Поэзия русских символистов была экстенсивной, хищнической: они, то есть Бальмонт, Брюсов, Андрей Белый, открывали новые области для себя, опустошали их и, подобно конквистадорам, стремились дальше. Поэзия Блока от начала до конца, от «Стихов о прекрасной Даме» до «Двенадцати» включительно, была интенсивной, культурно-созидательной. Тематическое развитие поэзии Блока шло от культа к культу. От «Незнакомки» и «Прекрасной Дамы», через «Балаганчик» и «Снежную Маску» к России и русской культуре и далее к революции как высшему музыкальному напряжению и катастрофической сущности культуры. Душевный строй поэта располагает к катастрофе. Культ же и культура предполагают скрытый и защищенный источник энергии, равномерное и целесообразное движение: «любовь, которая движет солнцем и остальными светилами». Поэтическая культура возникает из стремления предотвратить катастрофу, поставить ее в зависимость от центрального солнца всей системы, будь то любовь, о которой сказал Дант, или музыка, к которой в конце концов пришел Блок.
О Блоке можно сказать — поэт Незнакомки и русской культуры; разумеется, нелепо предполагать, что Незнакомка и Прекрасная Дама — символы русской культуры, но одна и та же потребность культа, то есть целесообразного разряда поэтической энергии, руководила его тематическим творчеством и нашла свое высшее удовлетворение в служении русской культуре и революции.
Заметки о Шенье
Восемнадцатый век похож на озеро с высохшим дном: ни глубины, ни влаги — всё подводное оказалось на поверхности. Людям самим было страшно от прозрачности и пустоты понятий. La Verité, la Liberté, la Nature, la Déité[12], особенно la Vertu[13], вызывают почти обморочное головокружение мысли, как прозрачные, пустые омуты. Этот век, который вынужден был ходить по морскому дну идей, как по паркету, — обернулся веком морали по преимуществу. Самым тривиальным нравственным истинам изумлялись, как редким морским раковинам. Человеческая мысль задыхалась от обилья непреложных истин и, однако, не находила себе покою. Так как, очевидно, все они оказывались недостаточно действенными, приходилось без устали повторять их.
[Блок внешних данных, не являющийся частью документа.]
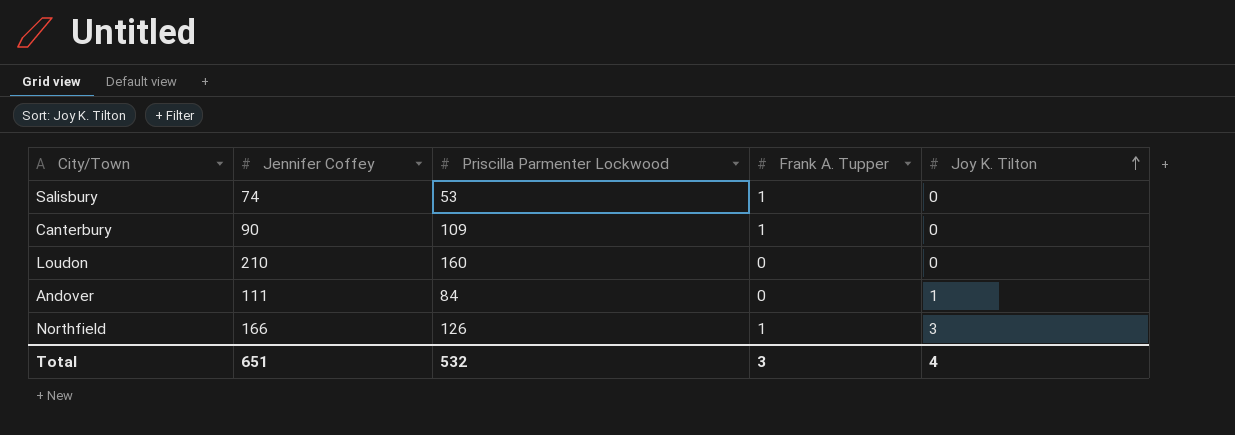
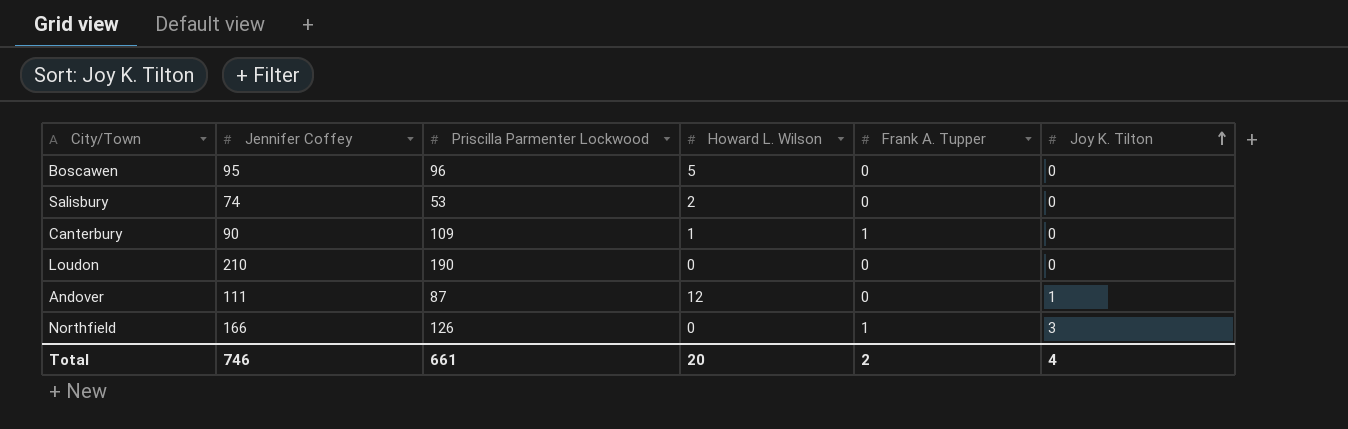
column Howard L. Wilson | position: none -> 4
row Boscawen: none -> 95 | 96 | 5 | 0 | 0
Salisbury | Frank A. Tupper: 1 -> 0
Loudon | Priscilla Parmenter Lockwood: 160 -> 190
Andover | Priscilla Parmenter Lockwood: 84 -> 87
Total | Jennifer Coffey: 651 -> 746
Total | Priscilla Parmenter Lockwood: 532 -> 661
Total | Frank A. Tupper: 3 -> 2

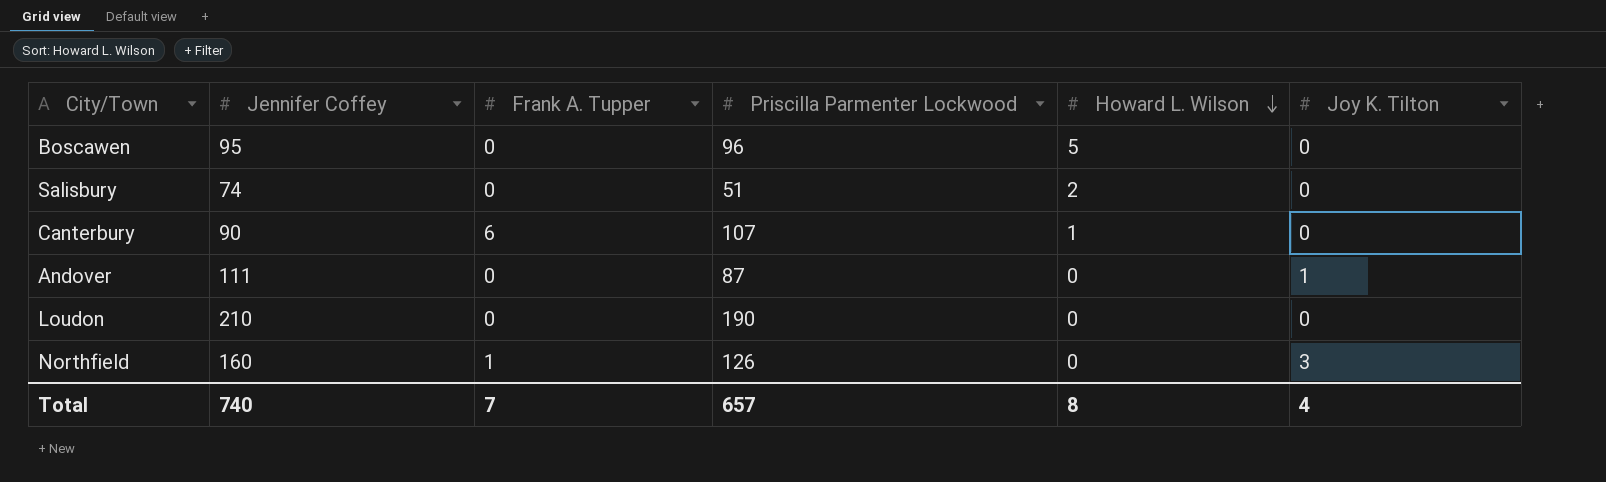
row order: Joy K. Tilton ascending -> Howard L. Wilson descending
column Frank A. Tupper | position: 5 -> 3
Salisbury | Priscilla Parmenter Lockwood: 53 -> 51
Canterbury | Frank A. Tupper: 1 -> 6
Canterbury | Priscilla Parmenter Lockwood: 109 -> 107
Andover | Howard L. Wilson: 12 -> 0
Northfield | Jennifer Coffey: 166 -> 160
Total | Jennifer Coffey: 746 -> 740
Total | Frank A. Tupper: 2 -> 7
Total | Priscilla Parmenter Lockwood: 661 -> 657
Total | Howard L. Wilson: 20 -> 8

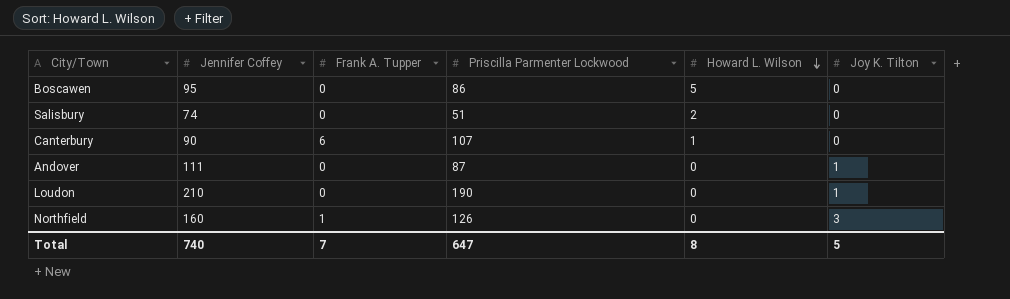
Boscawen | Priscilla Parmenter Lockwood: 96 -> 86
Loudon | Joy K. Tilton: 0 -> 1
Total | Priscilla Parmenter Lockwood: 657 -> 647
Total | Joy K. Tilton: 4 -> 5

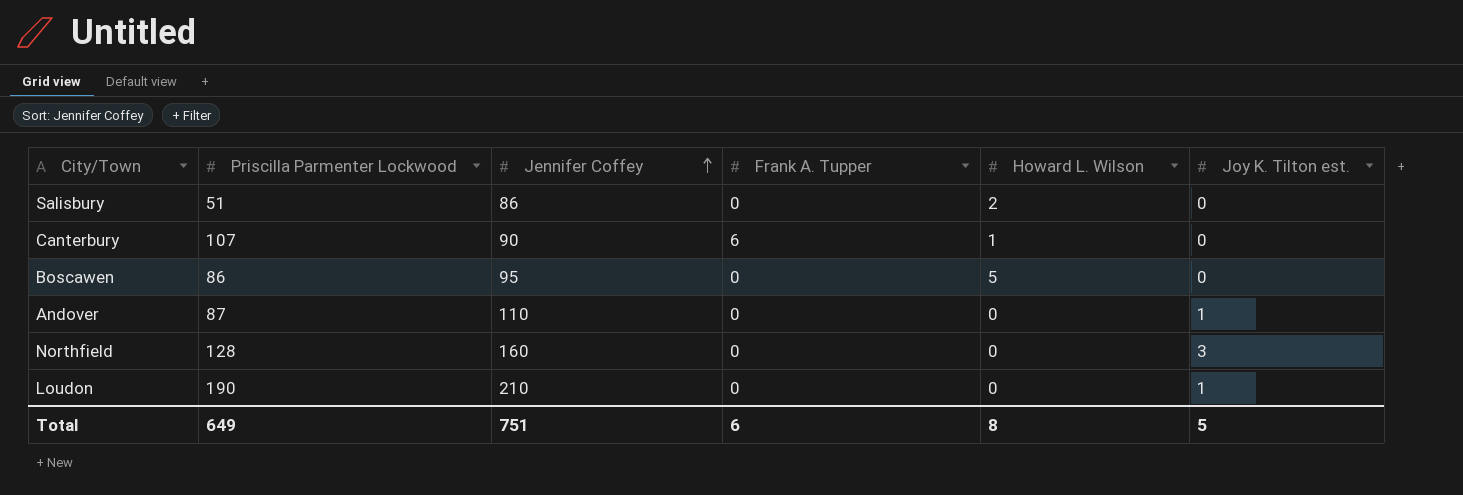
row order: Howard L. Wilson descending -> Jennifer Coffey ascending
column Priscilla Parmenter Lockwood | position: 4 -> 2
column name: Joy K. Tilton -> Joy K. Tilton est.
Salisbury | Jennifer Coffey: 74 -> 86
Andover | Jennifer Coffey: 111 -> 110
Northfield | Priscilla Parmenter Lockwood: 126 -> 128
Northfield | Frank A. Tupper: 1 -> 0
Total | Priscilla Parmenter Lockwood: 647 -> 649
Total | Jennifer Coffey: 740 -> 751
Total | Frank A. Tupper: 7 -> 6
Великие принципы восемнадцатого века всё время в движении, в какой-то механической тревоге, как буддийская молитвенная мельница. Вот тому пример: античная мысль понимала добро как благо или благополучие; здесь еще не было внутренней пустоты гедонизма. Добро, благополучье, здоровье были слиты в одно представленье, как полновесный и однородный золотой шар. Внутри этого понятья не было пустоты. Вот этот-то сплошной, отнюдь не императивный и отнюдь не гедонистический характер античной морали позволяет даже усумниться в нравственной природе этого сознанья: уж не просто ли это гигиена, то есть профилактика душевного здоровья?
Восемнадцатый век утратил прямую связь с нравственным сознаньем античного мира. Золотой сплошной шар уже не звучал сам по себе. Из него извлекали звуки исхищренными приемами, соображеньями о пользе приятного и о приятности полезного. Опустошенное сознанье никак не могло выкормить идею долга, и она явилась в образе «la Vertu romaine», более подходящей для поддержания равновесия плохих трагедий, чем для управления душевной жизнью человека. Да, связь с античностью подлинной для восемнадцатого века была потеряна, и гораздо сильнее была связь с омертвевшими формами схоластической казуистики, так что век Разума является прямым наследником схоластики со своим рационализмом, аллегорическим мышлением, персонификацией идей, совершенно во вкусе старофранцузской поэтики. У средневековья была своя душа и было подлинное знанье античности, и не только по грамотности, но и по любовному воспроизведенью классического мира оно оставляет далеко позади век Просвещенья. Музам было невесело около Разума, они скучали с ним, хотя и неохотно в этом сознавались. Всё живое и здоровое уходило в безделушки, потому что за ними был меньший присмотр, а дитя с семью няньками — трагедия — выродилась в пышный пустоцвет, именно потому, что над ее колыбелью склонялись и заботливо ее нянчили «великие принципы». Младшие виды поэзии, счастливо избежавшие этой убийственной опеки, переживут старших, захиревших под ее рукой.
Поэтический путь Шенье — это уход, почти бегство от «великих принципов» к живой воде поэзии, совсем не к античному, а к вполне современному миропониманию.
В поэзии Шенье чудится религиозное и, может быть, детски-наивное предчувствие девятнадцатого века.